RPData’s bullishness is premature given this is a single month’s data and we all know it is the trend that matters. But we have seen a little bit of sunshine for housing over the last two months after many months of bad news and the ABS owner occupier data volumes leading into September did show an uptick in volume, so I won’t be too harsh on the report:

There is, however, nothing I can see in either the latest stock on market data from SQM research, or the latest credit aggregates from the RBA to suggest we are seeing a sustained rebound in lending and therefore a market bottom. I have questioned the usefulness of AFG data, but it did forecast this September jump and showed a drop again October (I will revisit that data). RPData disagrees.

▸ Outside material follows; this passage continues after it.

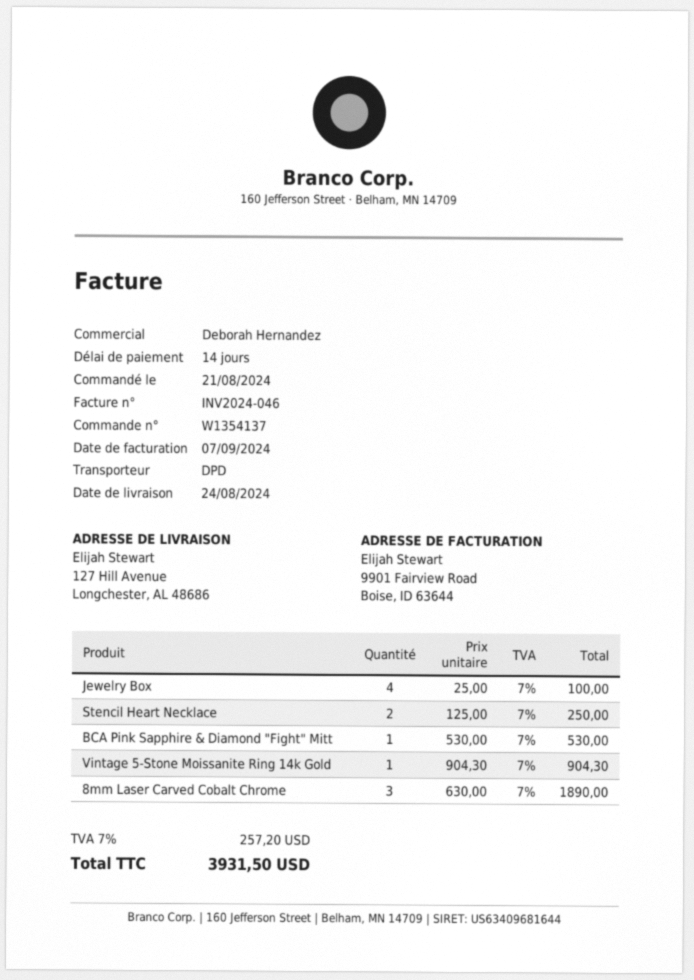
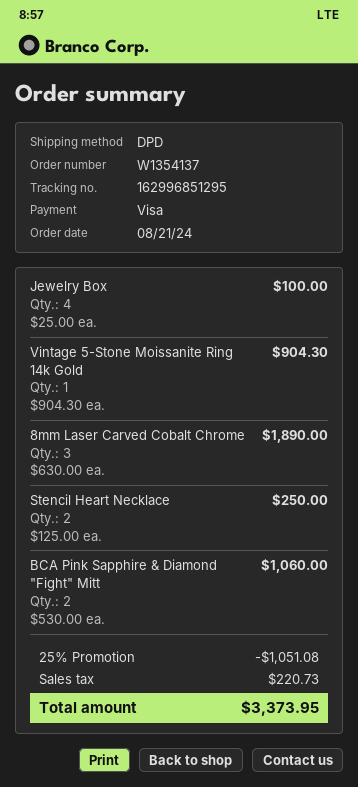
BCA Pink Sapphire & Diamond "Fight" Mitt: 1 x 530.00 = 530.00 -> 2 x 530.00 = 1060.00
discount: none -> 25% = 1051.08
tax: 257.20 -> 220.73
total: 3931.50 -> 3373.95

The latest report certainly doesn’t provide a basis for continued bullishness:

Based on around 285,000 sales over the first 10 months of 2011, the market-leading RP Data- Rismark Home Value Index recorded a decline in the month of October prior to the RBA‟s decision to cut interest rates in November.

In raw and seasonally-adjusted terms, capital city home values slid 0.2 per cent and 0.5 per cent, respectively over the month of October.

Over the 10 months to end October 2011, Australian capital city dwelling values have declined by 2.8 per cent on a raw basis and by 4.0 per cent seasonally-adjusted.

With fixed and variable home loan rates falling to below-average levels while disposable household incomes grew quickly, and the cost of housing also lower, Australians are benefitting from a very welcome boost in overall housing affordability.

Across the capital cities there remains considerable dispersion in housing value movements.

Sydney and Canberra have been most resilient.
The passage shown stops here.